§ Activity
Repeat the data exactly. Pictures stay out.

::::::::

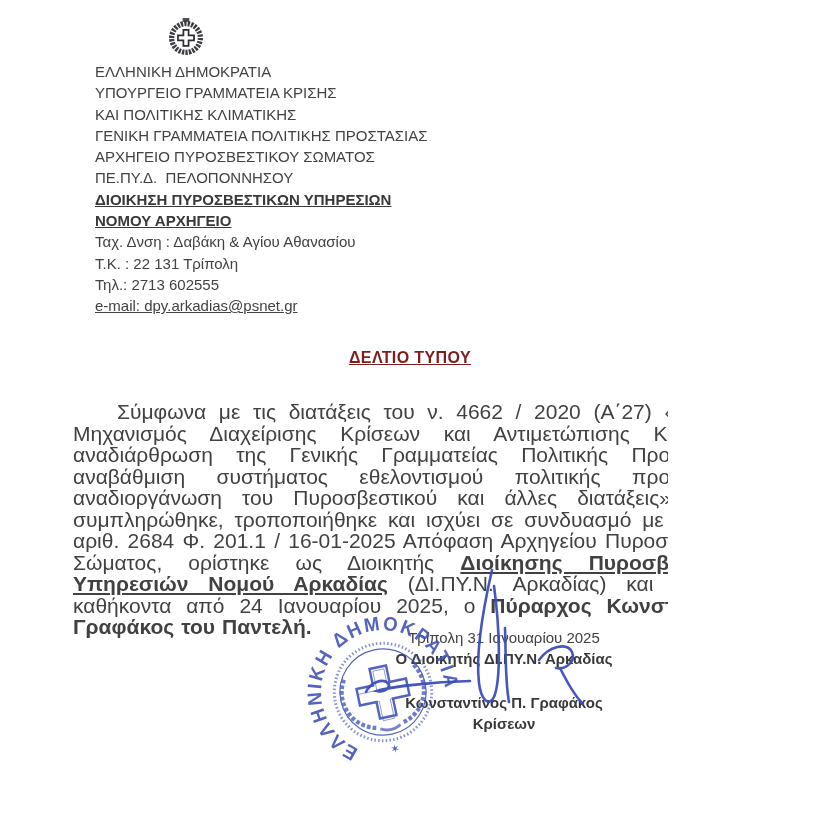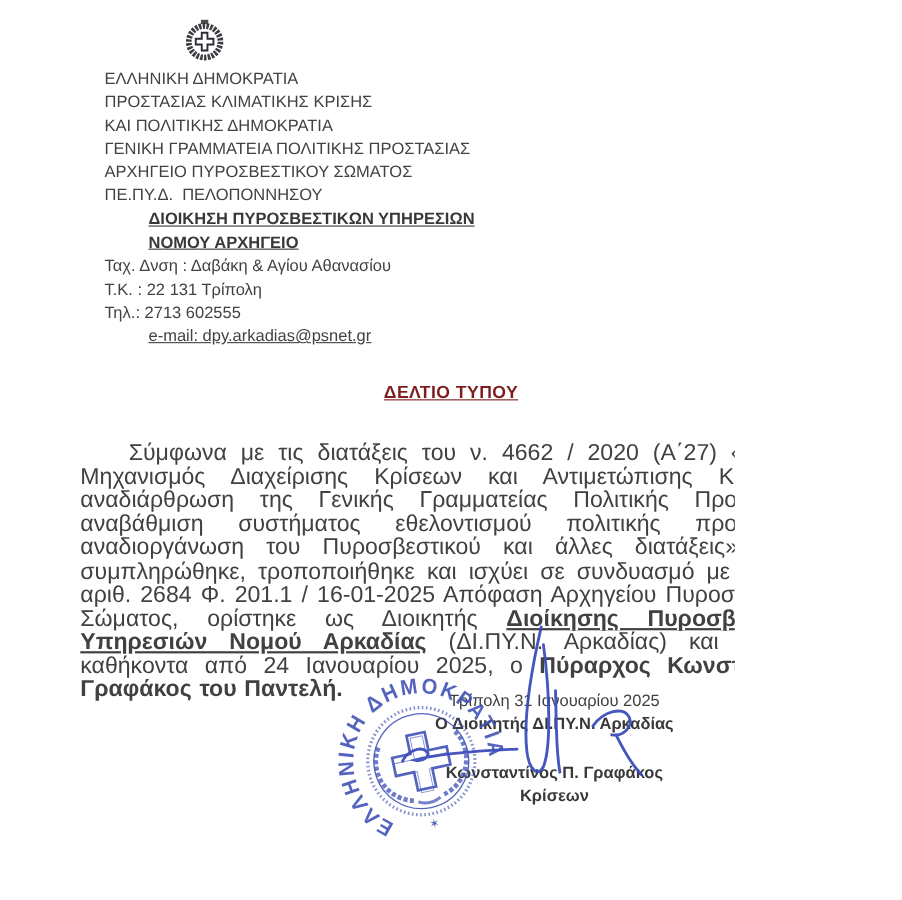--- a/index.html
+++ b/index.html
@@ -55,7 +55,7 @@
 
   <div class="letterhead">
     <div class="line">ΕΛΛΗΝΙΚΗ ΔΗΜΟΚΡΑΤΙΑ</div>
-    <div class="line">ΠΡΟΣΤΑΣΙΑΣ ΚΛΙΜΑΤΙΚΗΣ ΚΡΙΣΗΣ</div>
+    <div class="line">ΥΠΟΥΡΓΕΙΟ ΓΡΑΜΜΑΤΕΙΑ ΚΡΙΣΗΣ</div>
     <div class="line">ΚΑΙ ΠΟΛΙΤΙΚΗΣ ΔΗΜΟΚΡΑΤΙΑ</div>
     <div class="line">ΓΕΝΙΚΗ ΓΡΑΜΜΑΤΕΙΑ ΠΟΛΙΤΙΚΗΣ ΠΡΟΣΤΑΣΙΑΣ</div>
     <div class="line">ΑΡΧΗΓΕΙΟ ΠΥΡΟΣΒΕΣΤΙΚΟΥ ΣΩΜΑΤΟΣ</div>

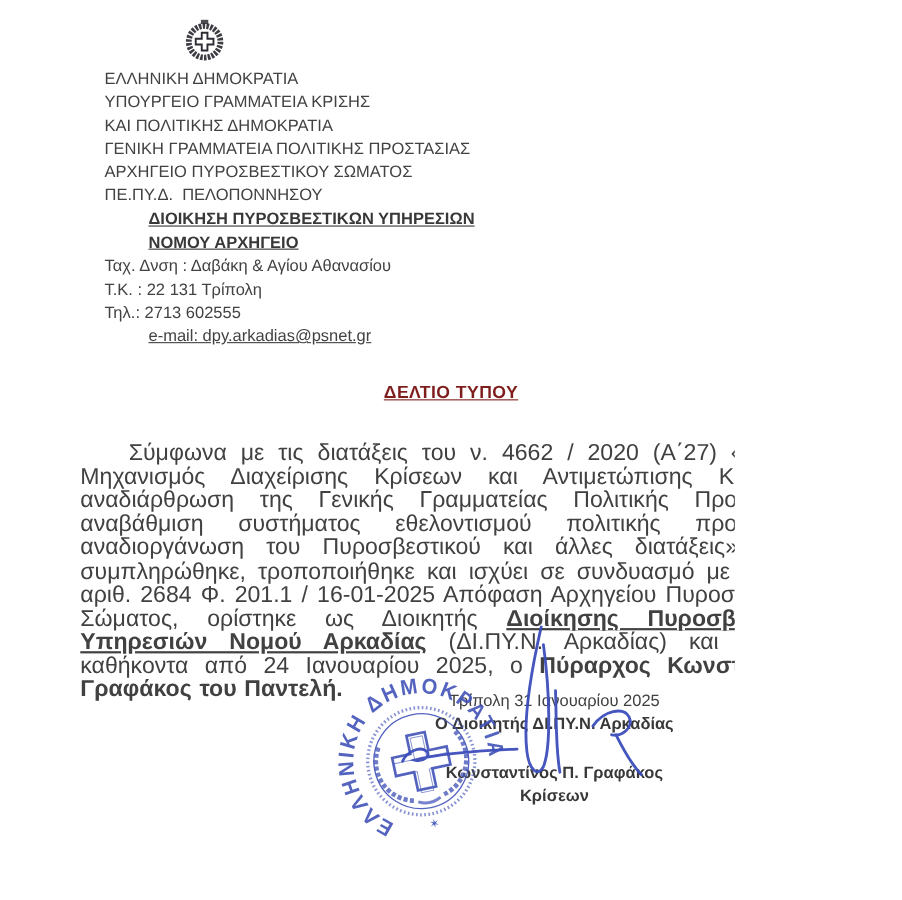--- a/index.html
+++ b/index.html
@@ -56,7 +56,7 @@
   <div class="letterhead">
     <div class="line">ΕΛΛΗΝΙΚΗ ΔΗΜΟΚΡΑΤΙΑ</div>
     <div class="line">ΥΠΟΥΡΓΕΙΟ ΓΡΑΜΜΑΤΕΙΑ ΚΡΙΣΗΣ</div>
-    <div class="line">ΚΑΙ ΠΟΛΙΤΙΚΗΣ ΔΗΜΟΚΡΑΤΙΑ</div>
+    <div class="line">ΚΑΙ ΠΟΛΙΤΙΚΗΣ ΚΛΙΜΑΤΙΚΗΣ</div>
     <div class="line">ΓΕΝΙΚΗ ΓΡΑΜΜΑΤΕΙΑ ΠΟΛΙΤΙΚΗΣ ΠΡΟΣΤΑΣΙΑΣ</div>
     <div class="line">ΑΡΧΗΓΕΙΟ ΠΥΡΟΣΒΕΣΤΙΚΟΥ ΣΩΜΑΤΟΣ</div>
     <div class="line">ΠΕ.ΠΥ.Δ.  ΠΕΛΟΠΟΝΝΗΣΟΥ</div>

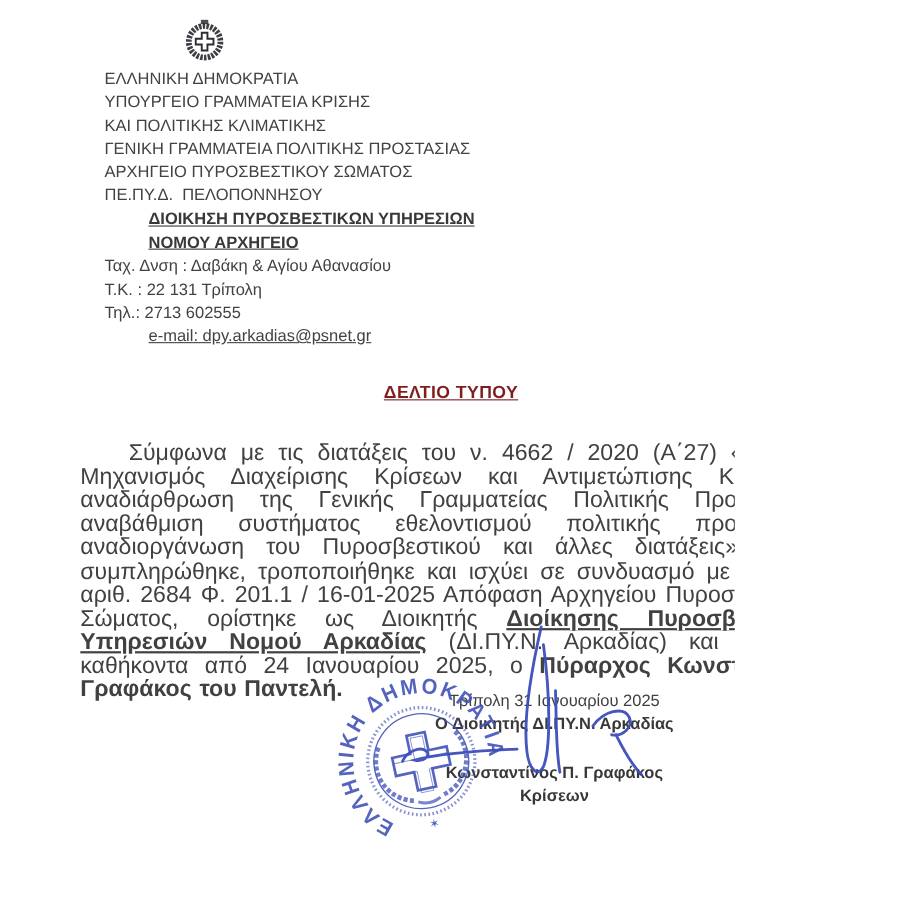--- a/index.html
+++ b/index.html
@@ -13,7 +13,7 @@
   .letterhead { position:absolute; left:95px; top:61px; font-size:15px; line-height:21.3px; color:#424242; }
   .letterhead .line { white-space:pre; }
   .bold { font-weight:bold; color:#383838; }
-  .underline { text-decoration:underline;margin-left:40px; }
+  .underline { text-decoration:underline; }
   
   .title {
     position:absolute; left:0; top:349px; width:820px; text-align:center;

::::::::

§ Result
--- a/index.html
+++ b/index.html
@@ -55,7 +55,7 @@
 
   <div class="letterhead">
     <div class="line">ΕΛΛΗΝΙΚΗ ΔΗΜΟΚΡΑΤΙΑ</div>
-    <div class="line">ΠΡΟΣΤΑΣΙΑΣ ΚΛΙΜΑΤΙΚΗΣ ΚΡΙΣΗΣ</div>
+    <div class="line">ΥΠΟΥΡΓΕΙΟ ΓΡΑΜΜΑΤΕΙΑ ΚΡΙΣΗΣ</div>
     <div class="line">ΚΑΙ ΠΟΛΙΤΙΚΗΣ ΔΗΜΟΚΡΑΤΙΑ</div>
     <div class="line">ΓΕΝΙΚΗ ΓΡΑΜΜΑΤΕΙΑ ΠΟΛΙΤΙΚΗΣ ΠΡΟΣΤΑΣΙΑΣ</div>
     <div class="line">ΑΡΧΗΓΕΙΟ ΠΥΡΟΣΒΕΣΤΙΚΟΥ ΣΩΜΑΤΟΣ</div>

--- a/index.html
+++ b/index.html
@@ -56,7 +56,7 @@
   <div class="letterhead">
     <div class="line">ΕΛΛΗΝΙΚΗ ΔΗΜΟΚΡΑΤΙΑ</div>
     <div class="line">ΥΠΟΥΡΓΕΙΟ ΓΡΑΜΜΑΤΕΙΑ ΚΡΙΣΗΣ</div>
-    <div class="line">ΚΑΙ ΠΟΛΙΤΙΚΗΣ ΔΗΜΟΚΡΑΤΙΑ</div>
+    <div class="line">ΚΑΙ ΠΟΛΙΤΙΚΗΣ ΚΛΙΜΑΤΙΚΗΣ</div>
     <div class="line">ΓΕΝΙΚΗ ΓΡΑΜΜΑΤΕΙΑ ΠΟΛΙΤΙΚΗΣ ΠΡΟΣΤΑΣΙΑΣ</div>
     <div class="line">ΑΡΧΗΓΕΙΟ ΠΥΡΟΣΒΕΣΤΙΚΟΥ ΣΩΜΑΤΟΣ</div>
     <div class="line">ΠΕ.ΠΥ.Δ.  ΠΕΛΟΠΟΝΝΗΣΟΥ</div>

--- a/index.html
+++ b/index.html
@@ -13,7 +13,7 @@
   .letterhead { position:absolute; left:95px; top:61px; font-size:15px; line-height:21.3px; color:#424242; }
   .letterhead .line { white-space:pre; }
   .bold { font-weight:bold; color:#383838; }
-  .underline { text-decoration:underline;margin-left:40px; }
+  .underline { text-decoration:underline; }
   
   .title {
     position:absolute; left:0; top:349px; width:820px; text-align:center;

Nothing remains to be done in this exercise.